We’re always begging for bipartisanship, but, sometimes, it’s not what it’s cracked up to be.

On Wednesday, for example, 182 Democrats and 48 Republicans got together in the U.S. House of Representatives and killed a bill that would have avoided a government shutdown and provided desperately needed assistance to areas of the country hit hard to by recent weather disasters.

So, members of the two major political parties, voting the same way for different reasons, deftly turned the admirable concept of “bipartisanship” into a recipe for gridlock.

Ironic, you say? How about this for irony: Republicans who voted against the bill didn’t like it because it spent too much money; Democrats voted no because it didn’t spend enough.

No wonder Congress can’t get anything done.

The bill at issue was a “continuing resolution” that would have appropriated money to keep the federal government in business through mid-November. The resolution was needed because Congress hasn’t adopted a budget for the new fiscal year that begins Oct. 1.

Sound familiar? Of course it does. We went through this government-shutdown song and dance just last April, before an 11th-hour compromise produced a budget agreement that kept the feds’ lights on and the government checks flowing.

House Republicans finally passed a bill in the wee hours Friday that would have financed government operations though Nov. 18 and provided more than $3.6 billion for disaster relief, but the Senate tabled it Friday afternoon and has scheduled a vote on an amended version for 5:30 p.m. Monday.

That action meant there would be no last-minute bargain heading into the weekend, even though both houses of Congress were scheduled to begin a weeklong recess. As we conjured up this editorial on Friday afternoon, there was no word on whether the House would convene next week to take up the Senate’s amended bill.

If April’s experience was any predictor, and you’d think it would be, it seems safe to guess that at some point the House and Senate will strike a deal to help disaster victims and avert a government-shutdown crisis — until the next government-shutdown crisis.

And, it seems painfully certain, there will always be a next one.

This is how most of our elected representatives now choose to “lead” — by recklessly lurching from one crisis to the next, by constantly taking us to the brink of financial and political disaster, by cavalierly subjecting the people they are paid to serve to repeated episodes of uncertainty and fear. And all the while, the economy languishes, the unemployment lines lengthen, the rumblings of discontent intensify.

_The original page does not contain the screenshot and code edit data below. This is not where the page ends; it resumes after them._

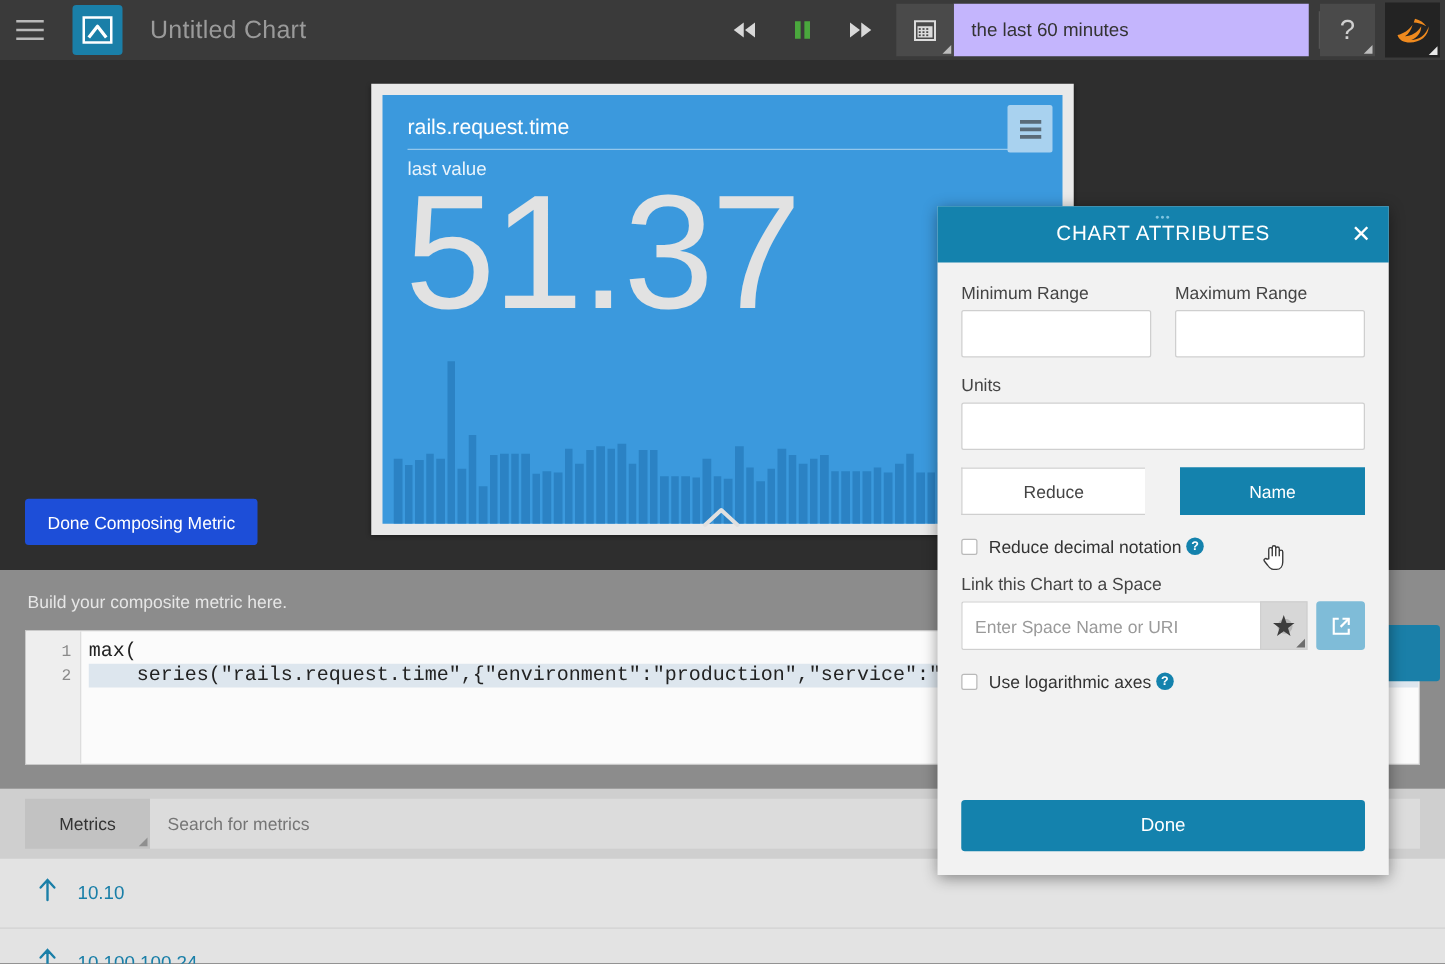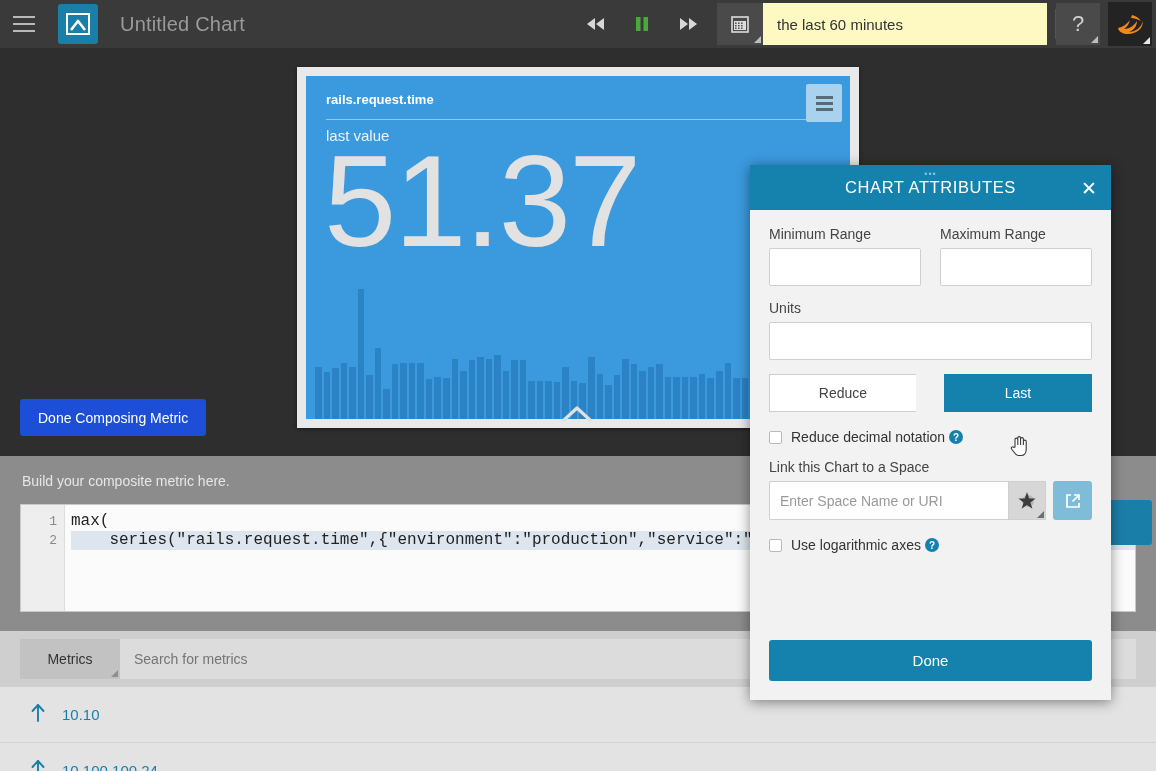--- a/index.html
+++ b/index.html
@@ -59,7 +59,7 @@
     width: 0; height: 0; border-left: 7px solid transparent; border-bottom: 7px solid #bdbdbd;
   }
   .time-input {
-    width: 284px; background: #fef9c3; border: none;
+    width: 284px; background: #c4b5fd; border: none;
     font-family: "Liberation Sans", sans-serif; font-size: 15px; color: #333;
     padding: 0 14px; outline: none;
   }

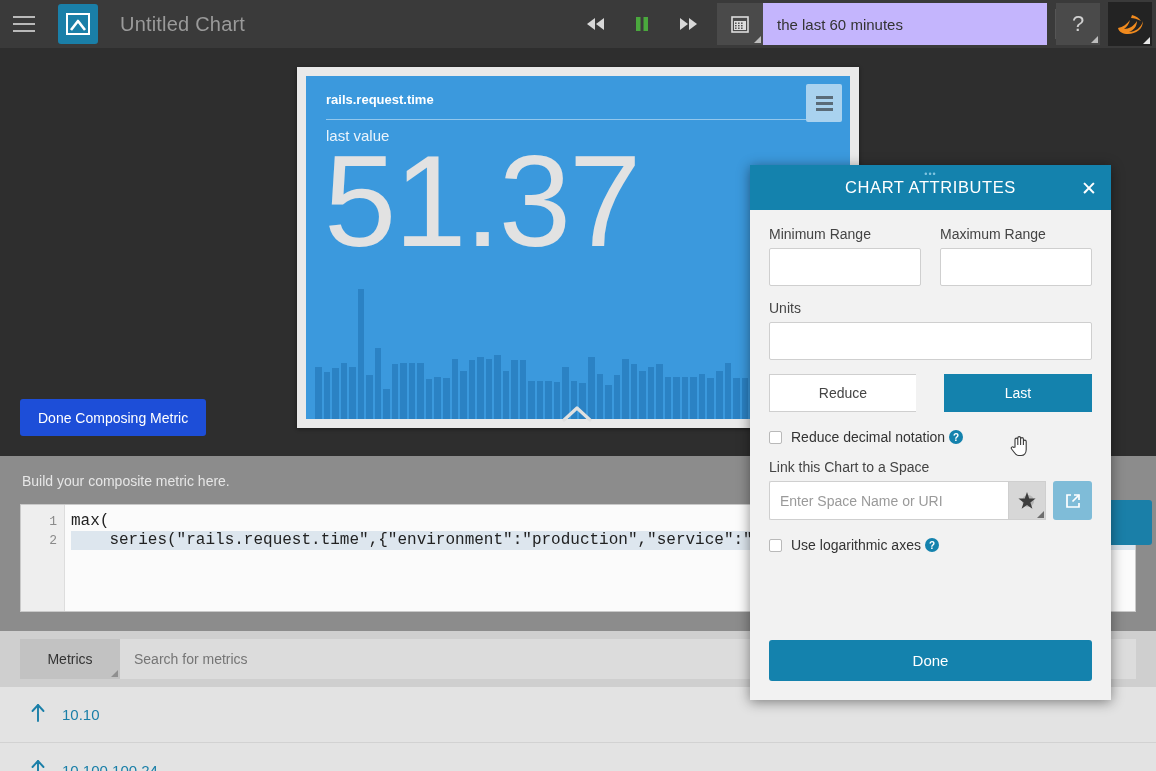--- a/index.html
+++ b/index.html
@@ -102,7 +102,7 @@
   }
   .w-title {
     position: absolute; left: 20px; top: 16px;
-    font-size: 13px; font-weight: bold; color: #ffffff;
+    font-size: 17px; font-weight: normal; color: #ffffff;
   }
   .w-rule {
     position: absolute; left: 20px; right: 20px; top: 43px; height: 1px;

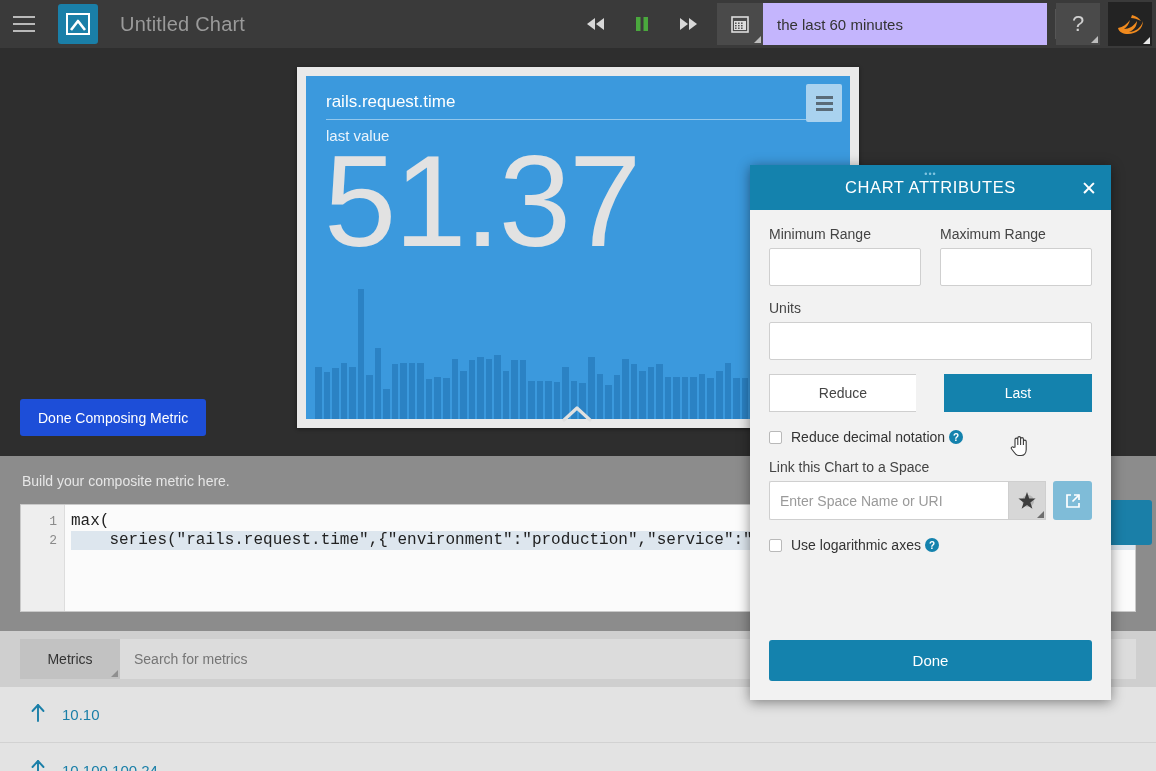--- a/index.html
+++ b/index.html
@@ -517,7 +517,7 @@
       <div class="mt14">
         <div class="seg">
           <div class="off">Reduce</div>
-          <div class="on">Last</div>
+          <div class="on">Name</div>
         </div>
       </div>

How long can politicians behave this way before the country says, “We’ve had enough”?

There are those who have gone so far as to predict that Americans’ frustration could one day boil over into violence in the streets; it has, after all, happened elsewhere.

We reject that view. The American people believe in our system of government and believe in this country’s resilience. We have weathered hard times before and we will weather them again.

But in the absence of significant ideas and legitimate solutions — neither major political party seems to have so much as a hunch for dealing with our problems — the least we can expect from our so-called leaders is some evidence of common purpose, some meager attempt at meaningful cooperation.

President Obama and leaders in Congress are clearly consumed by their desire for political advantage, to the exclusion of virtually any other concern and certainly to the exclusion of the their constituents’ best interests.

The spectacle of Obama playing politics with the critical issue of jobs and of his opponents refusing even to consider presidential proposals that anyone can see are worthwhile and achievable is discouraging, if not flat-out depressing. Why did we elect these people? What right do they have to behave this way and then ask us to vote for them again?

We can only hope that somehow a potential working majority of them will hear their collective conscience telling them to do the right thing, or at least decide that doing the right thing would serve their political interests.

The country needs help. We need leadership. We need it now.